That afternoon, back at home, I walked down the road to the nearby Avon River (which flows through the city).  The river itself was a milky colour.  Almost like a milk tanker had tipped in its load.  It didn’t look right at all, but was a sign of the silt that raised from the earth below into the river.  That silt was something we became very used to.  Called liquefaction.  It wasn’t just the river, but land for miles was almost drowned in the stuff and residents had to work hard to clean it up before it set solid.  Liquefaction is something I had never heard of, but was a repeated problem every time there was a big quake in the years since.

I’ve written about the quakes before but the reason I write today is to mark the anniversary (actually on 4 September) but to also note that finally the ground seems to be quieting down.  Three days ago it was reported that we hadn’t had a quake (that could be felt by humans) for eight days.  Wow!  This is really big news for us because the quakes have been rolling constantly for the two years.   To finally go that long without them is a very great gift to us all.  I’ve just checked, and I don’t think we have had any since that news report, which would take it to eleven days.  There have been small shakes (under 3 on the Richter scale) but that is all.  Of course we all are reluctant to tempt fate by celebrating this quieting down of the ground.  But maybe it is coming to an end for now.

It has been a heck of a two years.  Constantly alert for quakes.  There have been over 11,700 quakes in that time and most of those have been very shallow and centred very close to the city.  There has been much loss, and for  me aside from a very badly damaged house, my father died as a result of the stress of the quakes.  Many people have suffered badly in terms of both physical and mental health.  While I have been fortunate that my mental health wasn’t affected ( and that in itself is a miracle), my fibromyalgia has been put down to being a result of trauma from the quakes.  I am not alone.  Many people continue to suffer.

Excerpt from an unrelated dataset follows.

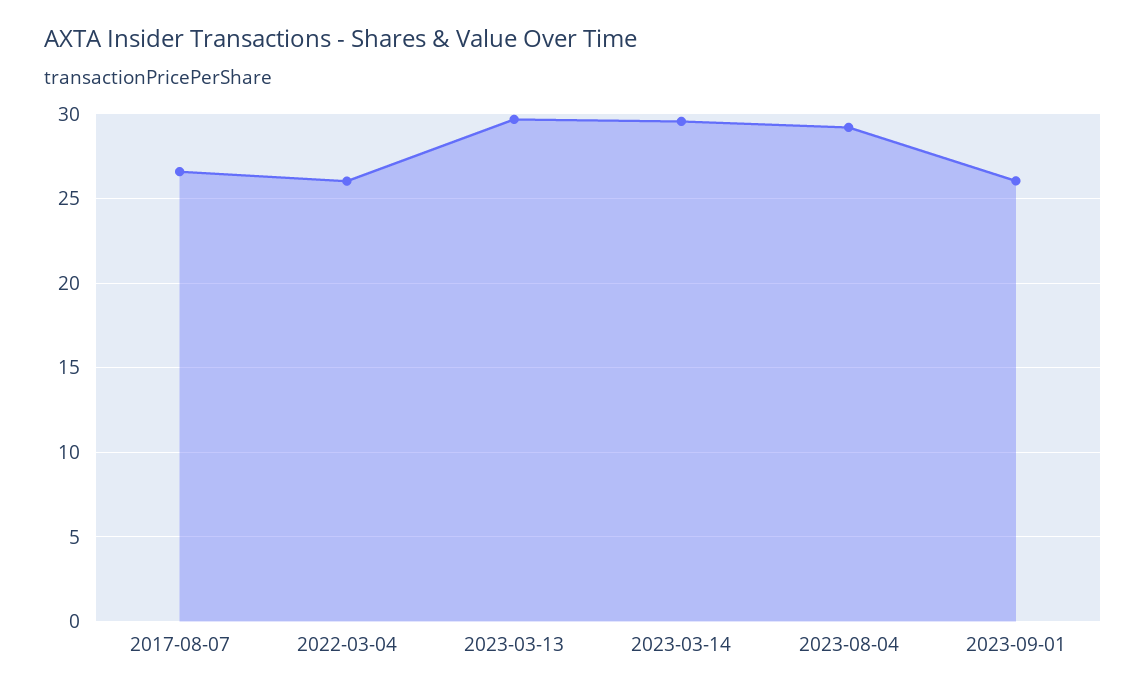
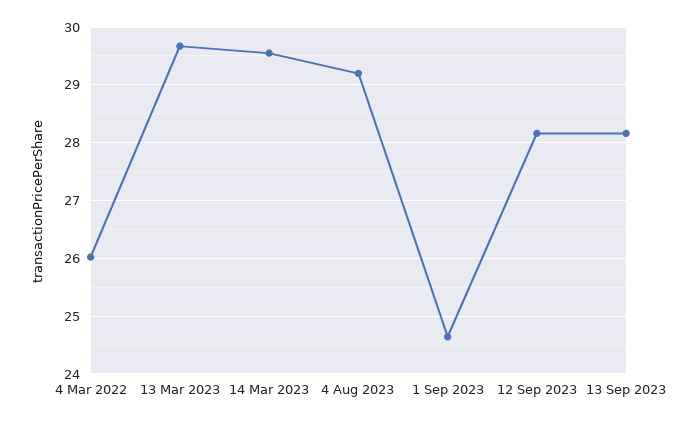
2017-08-07: 26.5 -> none
2023-09-01: 26 -> 24.6
12 Sep 2023: none -> 28.2
13 Sep 2023: none -> 28.2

I love spring.  I think it is my favourite season because I love to see the new growth, the warmer weather, the city filled with golden daffodils.  I love that my daphne bush in the garden is flowering.  It just makes me feel better after a long winter in a damaged home.  Here in Christchurch we have a long way to go in repair and rebuilding, but perhaps now that we see the quakes dying down, and winter is over,  we can begin to have hope again for restoring life.

“When spring came, even the false spring, there were no problems except where to be happiest.  The only thing that could spoil a day was people and if you could keep from making engagements, each day had no limits.  People were always the limiters of happiness except for the very few that were as good as spring itself.” 

―    Ernest Hemingway,    A Moveable Feast

Kia Kaha

Kia Kaha    =    Be Strong

Kia Kaha’ in Maori means ‘Be Strong’ ( or sometimes ‘Stay Strong’).  It is a regularly used phrase here in New Zealand in a huge range of places.  For example, when the three kiwi soldiers who died in Afghanistan last week were returned home in recent days, Kia Kaha has often been repeated to their friends, families and colleagues.

It is a warm expression of support and encouragement, sometimes used as a greeting; used by Maori and increasingly by Pakeha (white-skinned New Zealanders) alike.  It is uniquely New Zealand, and I admit that I like that.  If regular readers hadn’t noticed I am proud to be a kiwi.

Kia Kaka chch

(Photo credit: KimMcKelvey)

Kia Kaha Christchurch

The phrase Kia Kaha Christchurch became a popular call after 22 February 2011, when we were struck by the deadly earthquake that killed 185 people.  At the time, and since because it continues to be heard today as we rebuild, it seemed like a nice expression of support that the rest of the country was giving us.  Actually even Prince William used the phrase when he addressed many Christchurch residents at a Memorial Service in the months after.  Someone had clearly told him that it would be a welcome phrase to use, and I’m sure many who heard the speech were encouraged by it.

Yet to be honest, the use of kia kaha after the earthquakes is nice in terms of support but it just  doesn’t quite sit right with me.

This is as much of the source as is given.